Tunable Hybridization at Mid Zone and Anomalous Bloch-Zener Oscillations in Optical Waveguide Ladders

TL;DR

This paper investigates tunable hybridization and anomalous Bloch-Zener oscillations in optical waveguide ladders, revealing mid-zone band gaps and tunneling phenomena that enhance control over light propagation in structured optical systems.

Contribution

It introduces a novel mid-zone hybridization mechanism and demonstrates tunable Bloch-Zener oscillations in optical waveguide ladders, expanding understanding of coherent lattice phenomena.

Findings

Mid-zone band gap formation due to hybridization.

Tunable Bloch-Zener oscillations with mid-zone tunneling.

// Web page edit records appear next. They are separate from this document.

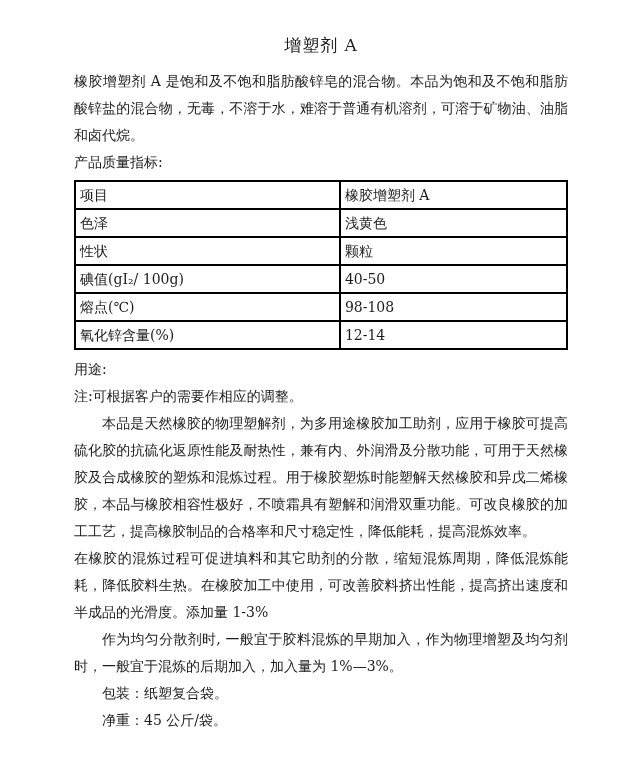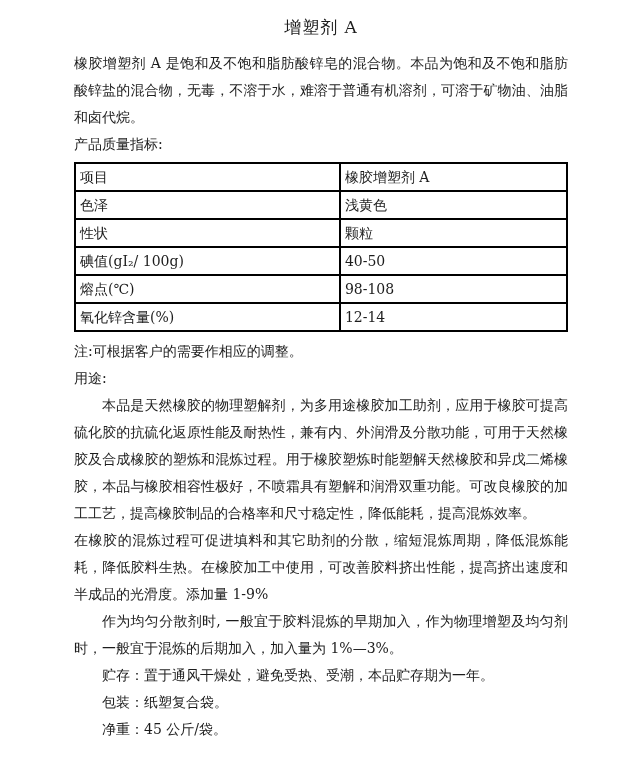--- a/index.html
+++ b/index.html
@@ -17,7 +17,7 @@
     overflow: hidden;
   }
   .page {
-    padding: 8px 76px 0 74px;
+    padding: 26px 76px 0 74px;
     box-sizing: border-box;
   }
   .doc-title {

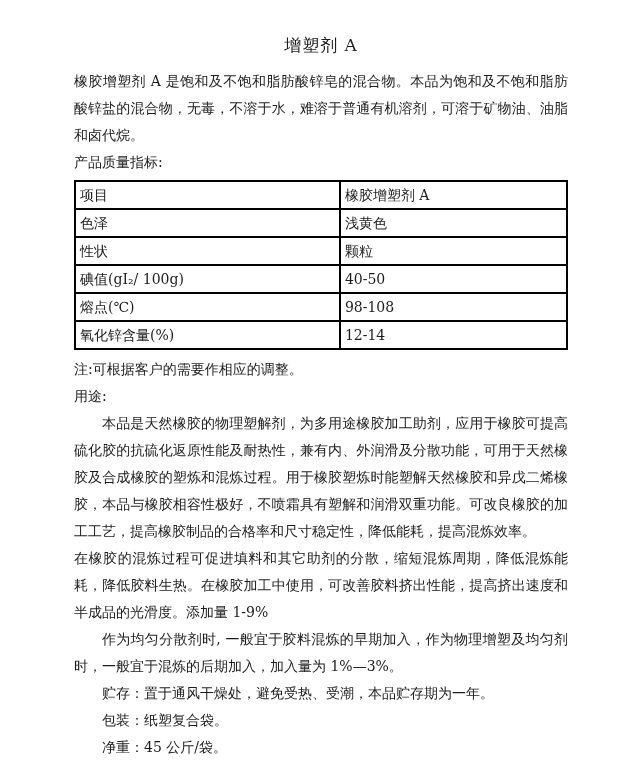--- a/index.html
+++ b/index.html
@@ -92,9 +92,9 @@
     </tbody>
   </table>
 
+  <p class="para">用途:</p>
+
   <p class="para">注:可根据客户的需要作相应的调整。</p>
-
-  <p class="para">用途:</p>
 
   <p class="para indent">本品是天然橡胶的物理塑解剂，为多用途橡胶加工助剂，应用于橡胶可提高硫化胶的抗硫化返原性能及耐热性，兼有内、外润滑及分散功能，可用于天然橡胶及合成橡胶的塑炼和混炼过程。用于橡胶塑炼时能塑解天然橡胶和异戊二烯橡胶，本品与橡胶相容性极好，不喷霜具有塑解和润滑双重功能。可改良橡胶的加工工艺，提高橡胶制品的合格率和尺寸稳定性，降低能耗，提高混炼效率。</p>
 

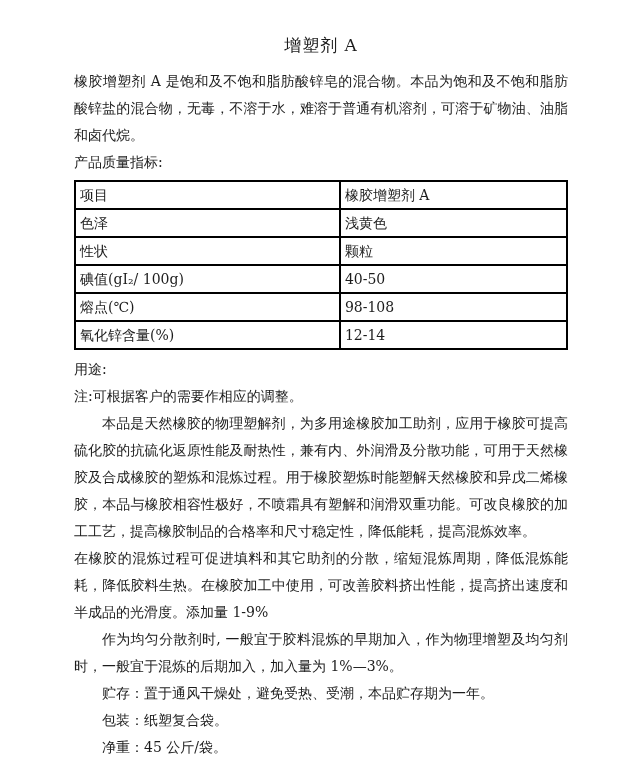--- a/index.html
+++ b/index.html
@@ -98,7 +98,7 @@
 
   <p class="para indent">本品是天然橡胶的物理塑解剂，为多用途橡胶加工助剂，应用于橡胶可提高硫化胶的抗硫化返原性能及耐热性，兼有内、外润滑及分散功能，可用于天然橡胶及合成橡胶的塑炼和混炼过程。用于橡胶塑炼时能塑解天然橡胶和异戊二烯橡胶，本品与橡胶相容性极好，不喷霜具有塑解和润滑双重功能。可改良橡胶的加工工艺，提高橡胶制品的合格率和尺寸稳定性，降低能耗，提高混炼效率。</p>
 
-  <p class="para">在橡胶的混炼过程可促进填料和其它助剂的分散，缩短混炼周期，降低混炼能耗，降低胶料生热。在橡胶加工中使用，可改善胶料挤出性能，提高挤出速度和半成品的光滑度。添加量 1-9%</p>
+  <p class="para">在橡胶的混炼过程可促进填料和其它助剂的分散，缩短混炼周期，降低混炼能耗，降低胶料生热。在橡胶加工中使用，可改善胶料挤出性能，提高挤出速度和半成品的光滑度。添加量 1-3%</p>
 
   <p class="para indent">作为均匀分散剂时, 一般宜于胶料混炼的早期加入，作为物理增塑及均匀剂时，一般宜于混炼的后期加入，加入量为 1%—3%。</p>
 

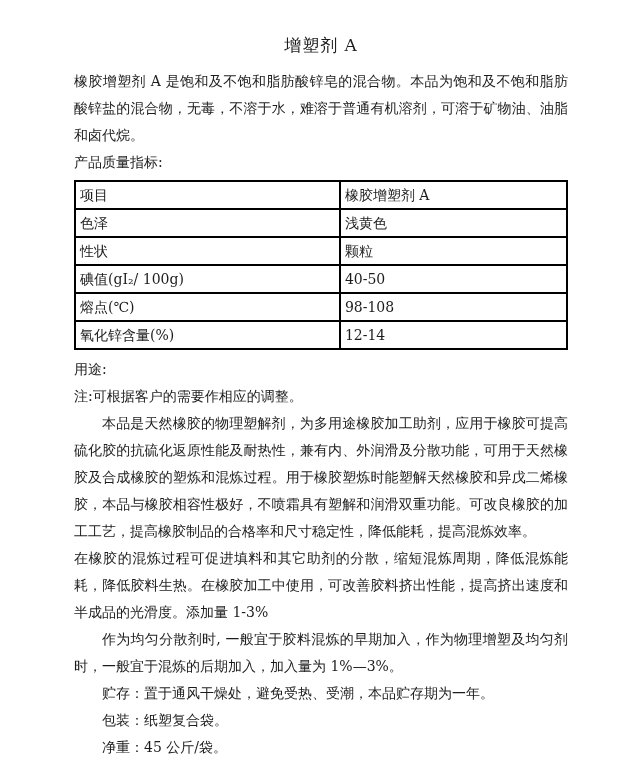--- a/index.html
+++ b/index.html
@@ -102,7 +102,6 @@
 
   <p class="para indent">作为均匀分散剂时, 一般宜于胶料混炼的早期加入，作为物理增塑及均匀剂时，一般宜于混炼的后期加入，加入量为 1%—3%。</p>
 
-  <p class="para indent">贮存：置于通风干燥处，避免受热、受潮，本品贮存期为一年。</p>
 
   <p class="para indent">包装：纸塑复合袋。</p>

Enhanced control of light in optical waveguide structures.

Abstract

We have studied the optical oscillation and tunneling of light waves in optical waveguide ladders formed by two coupled planar optical waveguide arrays. For the band structure, a mid-zone gap is formed due to band hybridization and its wavenumber position can be tuned throughout the whole Brillouin zone, which is different from the Bragg gap. By imposing a gradient in the propagation constant in each array, Bloch-Zener oscillation (BZO) is realized with Zener tunneling between the bands occurring at mid zone, which is contrary to the common BZO with tunneling at the center or edge of the Brillouin zone. The occurrence of BZO is demonstrated by using the field-evolution analysis. The tunable hybridization at mid zone enhances the tunability of BZO in the optical waveguide ladders. This work is of general and fundamental importance in understanding the coherent phenomena in lattice structures.